About this exercise> Reproduce exactly, and only, the lines running from the start of the entries below to the line containing "[254,1650,345,1665] [run_id=0] ->".

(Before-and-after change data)
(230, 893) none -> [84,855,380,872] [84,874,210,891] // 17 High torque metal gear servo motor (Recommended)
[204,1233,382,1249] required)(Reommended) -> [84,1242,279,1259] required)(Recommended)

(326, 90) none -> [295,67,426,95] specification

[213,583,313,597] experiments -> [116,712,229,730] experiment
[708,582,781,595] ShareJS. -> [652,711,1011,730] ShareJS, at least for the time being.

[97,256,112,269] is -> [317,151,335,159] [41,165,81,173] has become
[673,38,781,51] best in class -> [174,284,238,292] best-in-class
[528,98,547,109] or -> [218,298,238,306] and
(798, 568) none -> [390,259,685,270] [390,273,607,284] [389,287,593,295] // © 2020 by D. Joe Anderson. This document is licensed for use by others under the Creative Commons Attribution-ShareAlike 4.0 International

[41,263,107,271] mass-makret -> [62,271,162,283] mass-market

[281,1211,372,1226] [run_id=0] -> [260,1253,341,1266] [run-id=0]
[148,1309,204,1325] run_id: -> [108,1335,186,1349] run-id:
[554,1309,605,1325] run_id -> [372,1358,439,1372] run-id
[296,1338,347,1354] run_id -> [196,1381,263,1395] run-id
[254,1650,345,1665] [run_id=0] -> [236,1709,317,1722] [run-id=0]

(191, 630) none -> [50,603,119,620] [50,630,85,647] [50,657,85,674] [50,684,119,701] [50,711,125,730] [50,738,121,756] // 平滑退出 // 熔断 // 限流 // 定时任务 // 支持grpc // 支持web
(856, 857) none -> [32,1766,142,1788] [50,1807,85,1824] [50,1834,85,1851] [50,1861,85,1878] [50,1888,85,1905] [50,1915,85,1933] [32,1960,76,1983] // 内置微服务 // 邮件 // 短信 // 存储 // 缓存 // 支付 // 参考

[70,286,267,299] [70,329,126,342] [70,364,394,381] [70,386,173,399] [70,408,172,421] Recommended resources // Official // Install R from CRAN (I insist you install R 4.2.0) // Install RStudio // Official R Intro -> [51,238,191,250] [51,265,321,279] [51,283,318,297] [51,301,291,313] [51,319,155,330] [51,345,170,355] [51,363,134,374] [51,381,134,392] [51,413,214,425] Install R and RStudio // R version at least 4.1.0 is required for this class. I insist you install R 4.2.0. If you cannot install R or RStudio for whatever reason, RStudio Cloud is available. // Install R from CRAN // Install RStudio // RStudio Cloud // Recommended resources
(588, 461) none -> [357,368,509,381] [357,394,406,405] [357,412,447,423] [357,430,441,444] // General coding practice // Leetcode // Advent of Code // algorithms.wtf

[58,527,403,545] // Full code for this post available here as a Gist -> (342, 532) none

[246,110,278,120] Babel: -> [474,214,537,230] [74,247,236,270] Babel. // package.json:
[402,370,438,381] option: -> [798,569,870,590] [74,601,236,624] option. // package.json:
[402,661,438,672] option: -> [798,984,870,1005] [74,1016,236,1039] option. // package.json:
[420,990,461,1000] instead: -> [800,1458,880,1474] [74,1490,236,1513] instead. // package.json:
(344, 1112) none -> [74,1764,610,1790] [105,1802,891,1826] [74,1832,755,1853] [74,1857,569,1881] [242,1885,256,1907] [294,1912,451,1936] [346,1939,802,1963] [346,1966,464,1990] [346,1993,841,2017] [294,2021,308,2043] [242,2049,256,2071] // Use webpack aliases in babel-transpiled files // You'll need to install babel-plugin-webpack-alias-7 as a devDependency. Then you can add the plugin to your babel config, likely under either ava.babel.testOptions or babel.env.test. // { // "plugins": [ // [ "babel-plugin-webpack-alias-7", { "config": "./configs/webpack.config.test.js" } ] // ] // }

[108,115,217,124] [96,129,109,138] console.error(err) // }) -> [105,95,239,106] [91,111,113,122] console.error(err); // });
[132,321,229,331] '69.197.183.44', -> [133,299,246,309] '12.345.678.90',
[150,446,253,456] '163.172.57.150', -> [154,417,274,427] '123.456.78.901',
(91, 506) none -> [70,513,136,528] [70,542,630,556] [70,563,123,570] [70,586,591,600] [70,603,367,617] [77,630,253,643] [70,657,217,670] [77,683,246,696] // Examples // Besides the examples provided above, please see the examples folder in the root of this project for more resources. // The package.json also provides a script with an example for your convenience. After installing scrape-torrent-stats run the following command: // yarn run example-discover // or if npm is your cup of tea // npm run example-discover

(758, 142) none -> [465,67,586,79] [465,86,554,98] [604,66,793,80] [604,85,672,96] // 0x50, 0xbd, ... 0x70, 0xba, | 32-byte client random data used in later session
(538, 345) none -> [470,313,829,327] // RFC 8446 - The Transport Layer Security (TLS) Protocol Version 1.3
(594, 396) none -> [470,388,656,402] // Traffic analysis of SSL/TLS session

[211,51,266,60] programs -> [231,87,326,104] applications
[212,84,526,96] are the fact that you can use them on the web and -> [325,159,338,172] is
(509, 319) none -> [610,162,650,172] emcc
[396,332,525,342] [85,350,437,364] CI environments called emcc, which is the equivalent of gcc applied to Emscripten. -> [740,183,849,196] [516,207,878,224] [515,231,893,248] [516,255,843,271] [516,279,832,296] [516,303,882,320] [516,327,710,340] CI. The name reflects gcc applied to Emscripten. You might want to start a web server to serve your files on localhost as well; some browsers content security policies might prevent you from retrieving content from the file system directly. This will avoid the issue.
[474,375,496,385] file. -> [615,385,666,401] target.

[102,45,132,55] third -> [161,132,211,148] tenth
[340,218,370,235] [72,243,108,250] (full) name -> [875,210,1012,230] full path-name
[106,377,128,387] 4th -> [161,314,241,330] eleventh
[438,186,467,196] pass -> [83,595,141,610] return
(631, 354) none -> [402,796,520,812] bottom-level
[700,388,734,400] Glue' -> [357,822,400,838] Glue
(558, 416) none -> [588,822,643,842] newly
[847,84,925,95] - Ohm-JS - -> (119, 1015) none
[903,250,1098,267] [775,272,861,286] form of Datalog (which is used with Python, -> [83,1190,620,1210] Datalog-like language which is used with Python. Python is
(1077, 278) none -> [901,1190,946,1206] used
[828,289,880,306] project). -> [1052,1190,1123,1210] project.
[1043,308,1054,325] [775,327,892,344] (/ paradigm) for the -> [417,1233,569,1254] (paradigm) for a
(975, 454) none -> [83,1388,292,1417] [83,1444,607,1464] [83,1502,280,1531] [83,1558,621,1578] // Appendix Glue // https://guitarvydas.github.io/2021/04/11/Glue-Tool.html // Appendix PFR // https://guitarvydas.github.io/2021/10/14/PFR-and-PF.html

Exercise answer>
(230, 893) none -> [84,855,380,872] [84,874,210,891] // 17 High torque metal gear servo motor (Recommended)
[204,1233,382,1249] required)(Reommended) -> [84,1242,279,1259] required)(Recommended)

(326, 90) none -> [295,67,426,95] specification

[213,583,313,597] experiments -> [116,712,229,730] experiment
[708,582,781,595] ShareJS. -> [652,711,1011,730] ShareJS, at least for the time being.

[97,256,112,269] is -> [317,151,335,159] [41,165,81,173] has become
[673,38,781,51] best in class -> [174,284,238,292] best-in-class
[528,98,547,109] or -> [218,298,238,306] and
(798, 568) none -> [390,259,685,270] [390,273,607,284] [389,287,593,295] // © 2020 by D. Joe Anderson. This document is licensed for use by others under the Creative Commons Attribution-ShareAlike 4.0 International

[41,263,107,271] mass-makret -> [62,271,162,283] mass-market

[281,1211,372,1226] [run_id=0] -> [260,1253,341,1266] [run-id=0]
[148,1309,204,1325] run_id: -> [108,1335,186,1349] run-id:
[554,1309,605,1325] run_id -> [372,1358,439,1372] run-id
[296,1338,347,1354] run_id -> [196,1381,263,1395] run-id
[254,1650,345,1665] [run_id=0] -> [236,1709,317,1722] [run-id=0]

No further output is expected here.